Future Directions: Novel Targeted Therapies in Multiple Myeloma

A comprehensive review of novel therapy being investigated in the setting of relapsed/refractory multiple myeloma to expand the bispecific antibody and CAR T-cell therapy armamentarium.


Sundar Jagannath, MD: One of the other things I wanted to understand about bispecifics is that you can have several targets. Could you tell us what the different targets are in the clinical trial?

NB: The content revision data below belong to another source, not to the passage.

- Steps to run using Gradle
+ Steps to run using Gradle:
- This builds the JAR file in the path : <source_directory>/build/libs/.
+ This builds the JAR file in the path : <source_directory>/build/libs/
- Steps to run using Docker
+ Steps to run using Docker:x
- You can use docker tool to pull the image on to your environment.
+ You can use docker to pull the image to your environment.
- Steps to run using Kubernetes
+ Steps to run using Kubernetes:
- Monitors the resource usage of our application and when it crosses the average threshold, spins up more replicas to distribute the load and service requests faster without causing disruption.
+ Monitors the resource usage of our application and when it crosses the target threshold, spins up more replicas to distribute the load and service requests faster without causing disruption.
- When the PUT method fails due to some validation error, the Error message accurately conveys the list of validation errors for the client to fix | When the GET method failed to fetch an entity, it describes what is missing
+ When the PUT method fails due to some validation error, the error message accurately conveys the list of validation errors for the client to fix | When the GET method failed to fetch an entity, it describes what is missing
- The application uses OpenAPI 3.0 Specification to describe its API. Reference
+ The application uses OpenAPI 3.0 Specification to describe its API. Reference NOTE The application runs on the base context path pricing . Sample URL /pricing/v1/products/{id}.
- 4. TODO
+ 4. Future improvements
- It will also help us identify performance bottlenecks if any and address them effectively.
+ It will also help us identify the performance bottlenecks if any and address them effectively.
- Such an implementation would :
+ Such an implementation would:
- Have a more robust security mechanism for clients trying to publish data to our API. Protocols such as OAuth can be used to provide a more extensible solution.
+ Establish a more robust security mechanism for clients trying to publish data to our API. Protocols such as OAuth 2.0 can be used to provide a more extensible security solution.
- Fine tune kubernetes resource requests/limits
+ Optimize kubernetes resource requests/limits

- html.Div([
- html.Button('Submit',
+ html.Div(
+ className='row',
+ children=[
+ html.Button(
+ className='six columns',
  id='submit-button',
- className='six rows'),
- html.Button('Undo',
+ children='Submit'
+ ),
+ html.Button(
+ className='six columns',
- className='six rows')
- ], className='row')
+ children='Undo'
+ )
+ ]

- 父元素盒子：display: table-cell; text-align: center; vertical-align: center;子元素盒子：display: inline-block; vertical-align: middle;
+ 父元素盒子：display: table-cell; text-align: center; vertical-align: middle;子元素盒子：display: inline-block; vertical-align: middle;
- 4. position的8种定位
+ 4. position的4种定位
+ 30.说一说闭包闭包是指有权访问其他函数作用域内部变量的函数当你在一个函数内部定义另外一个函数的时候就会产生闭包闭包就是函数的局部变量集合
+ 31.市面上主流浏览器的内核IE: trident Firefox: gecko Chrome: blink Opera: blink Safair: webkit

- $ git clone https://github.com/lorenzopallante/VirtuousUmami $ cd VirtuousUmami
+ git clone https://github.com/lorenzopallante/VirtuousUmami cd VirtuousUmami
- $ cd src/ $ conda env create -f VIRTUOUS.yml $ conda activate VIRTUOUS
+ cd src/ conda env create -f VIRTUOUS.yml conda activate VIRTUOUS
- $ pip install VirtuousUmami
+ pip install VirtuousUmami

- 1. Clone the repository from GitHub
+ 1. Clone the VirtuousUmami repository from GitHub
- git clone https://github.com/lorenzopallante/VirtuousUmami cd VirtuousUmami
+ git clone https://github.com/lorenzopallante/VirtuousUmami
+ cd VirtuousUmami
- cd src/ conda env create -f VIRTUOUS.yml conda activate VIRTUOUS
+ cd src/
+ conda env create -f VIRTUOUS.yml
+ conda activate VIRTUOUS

Joshua Richter, MD: Right now the main bispecifics that we have all utilize CD3 on 1 of their arms to activate the Tcells. At our institution [Mount Sinai Hospital, New York, New York], we currently have 4 targets that are located on the tumor cells. BCMA [B-cell maturation antigen] is the most far along, but we have 3 others, including GPRC5D [G protein-coupled receptor class C group 5] with a drug called talquetamab, which will hopefully be approved in 2023. [Also a] target called FcRH5 [Fc receptor-like 5], [with] a drug called cevostamab, which is probably going to take until 2025 to get approved; and then CD38, the daratumumab target. We have that as well, [but it] is a little further down the pike. The wonderful thing is that all of these markers are expressed independently in the plasma cells. So, you can actually go from one to the other. And some of the great work by our physicians, including Tarek Mouhieddine, Oliver Van Oekelen, and Samir Parekh, has demonstrated the ability to give these therapies sequentially and reactivate the Tcells.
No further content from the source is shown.